(Modification records)
====================

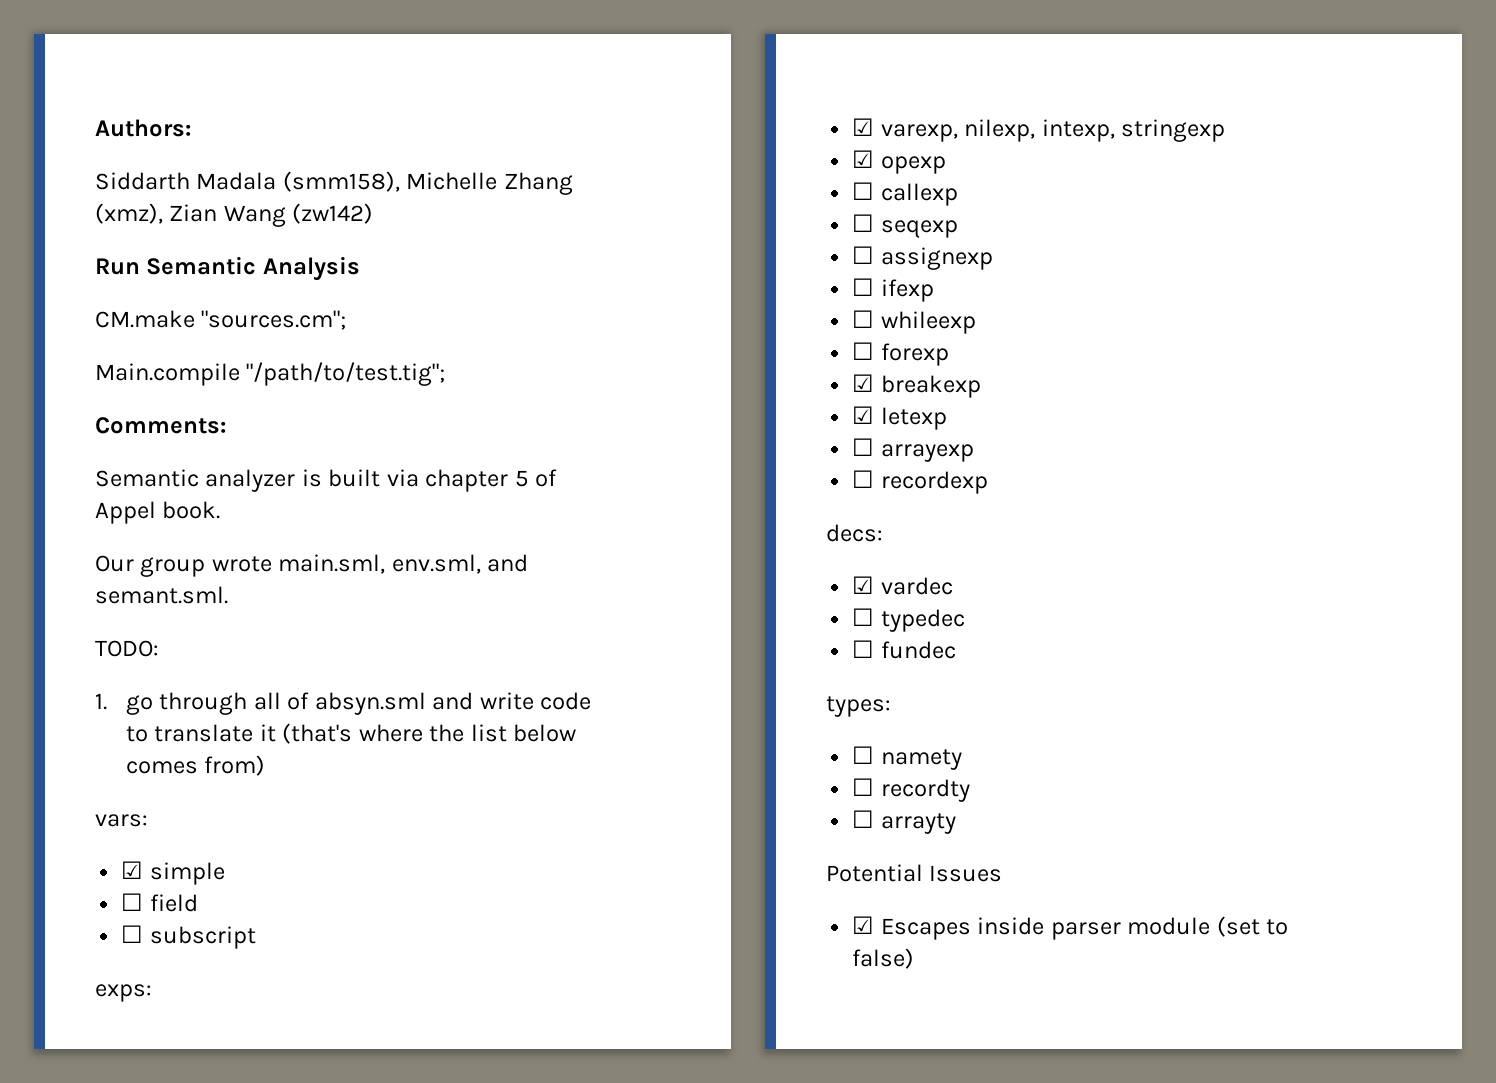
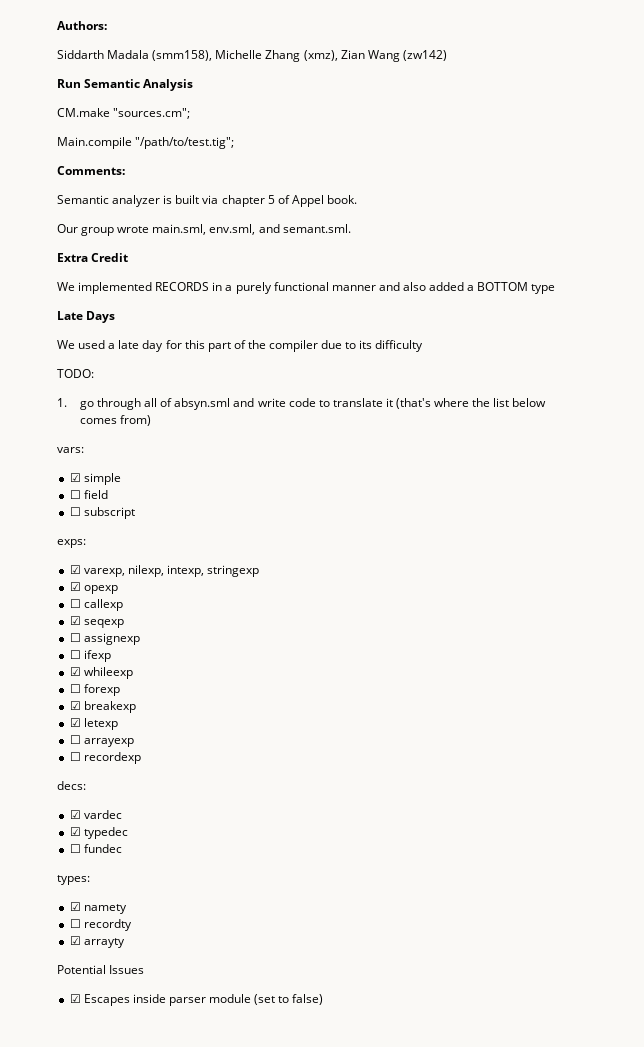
+ Extra Credit
+ We implemented RECORDS in a purely functional manner and also added a BOTTOM type
+ Late Days
+ We used a late day for this part of the compiler due to its difficulty
- ☐ seqexp
+ ☑ seqexp
- ☐ whileexp
+ ☑ whileexp
- ☐ typedec
+ ☑ typedec
- ☐ namety
+ ☑ namety
- ☐ arrayty
+ ☑ arrayty

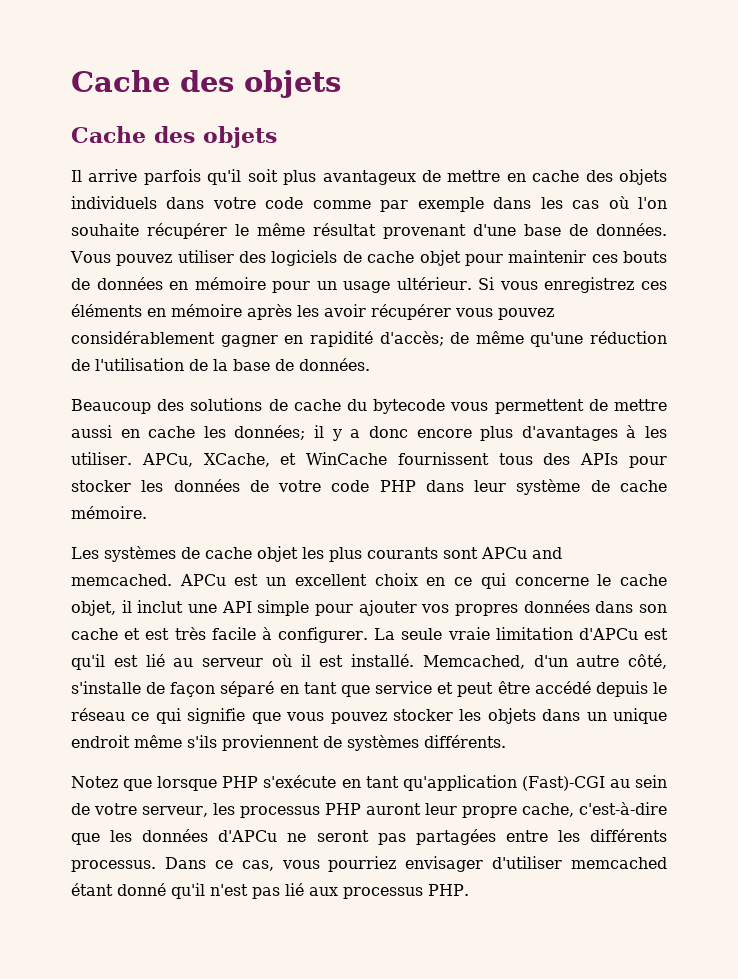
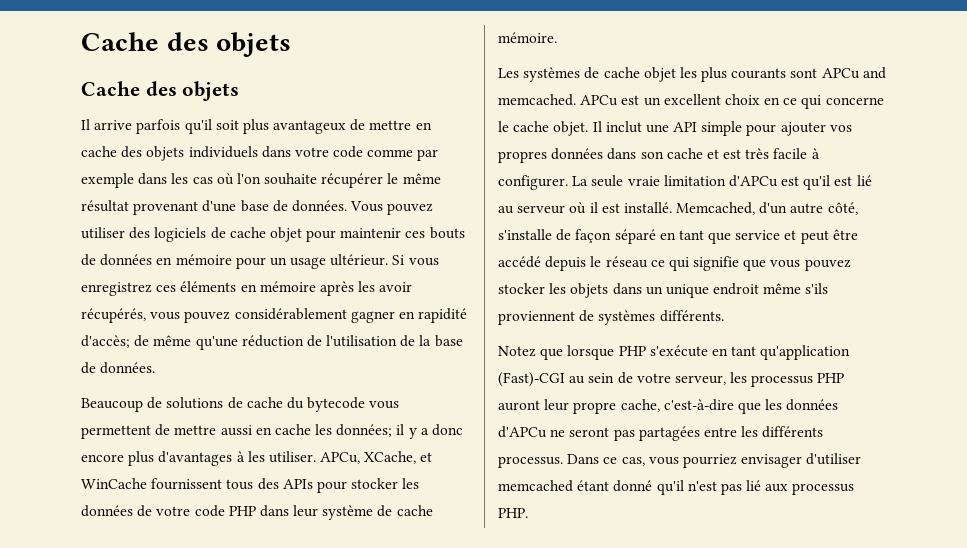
- Si vous enregistrez ces éléments en mémoire après les avoir récupérer vous pouvez considérablement gagner en rapidité d'accès; de même qu'une réduction de l'utilisation de la base de données.
+ Si vous enregistrez ces éléments en mémoire après les avoir récupérés, vous pouvez considérablement gagner en rapidité d'accès; de même qu'une réduction de l'utilisation de la base de données.
- Beaucoup des solutions de cache du bytecode vous permettent de mettre aussi en cache les données; il y a donc encore plus d'avantages à les utiliser.
+ Beaucoup de solutions de cache du bytecode vous permettent de mettre aussi en cache les données; il y a donc encore plus d'avantages à les utiliser.
- APCu est un excellent choix en ce qui concerne le cache objet, il inclut une API simple pour ajouter vos propres données dans son cache et est très facile à configurer.
+ APCu est un excellent choix en ce qui concerne le cache objet. Il inclut une API simple pour ajouter vos propres données dans son cache et est très facile à configurer.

====================

*Description of the task*:
Search the records above for the string "simple" and copy each line that holds it.

*Reply to the exercise*:
- APCu est un excellent choix en ce qui concerne le cache objet, il inclut une API simple pour ajouter vos propres données dans son cache et est très facile à configurer.
+ APCu est un excellent choix en ce qui concerne le cache objet. Il inclut une API simple pour ajouter vos propres données dans son cache et est très facile à configurer.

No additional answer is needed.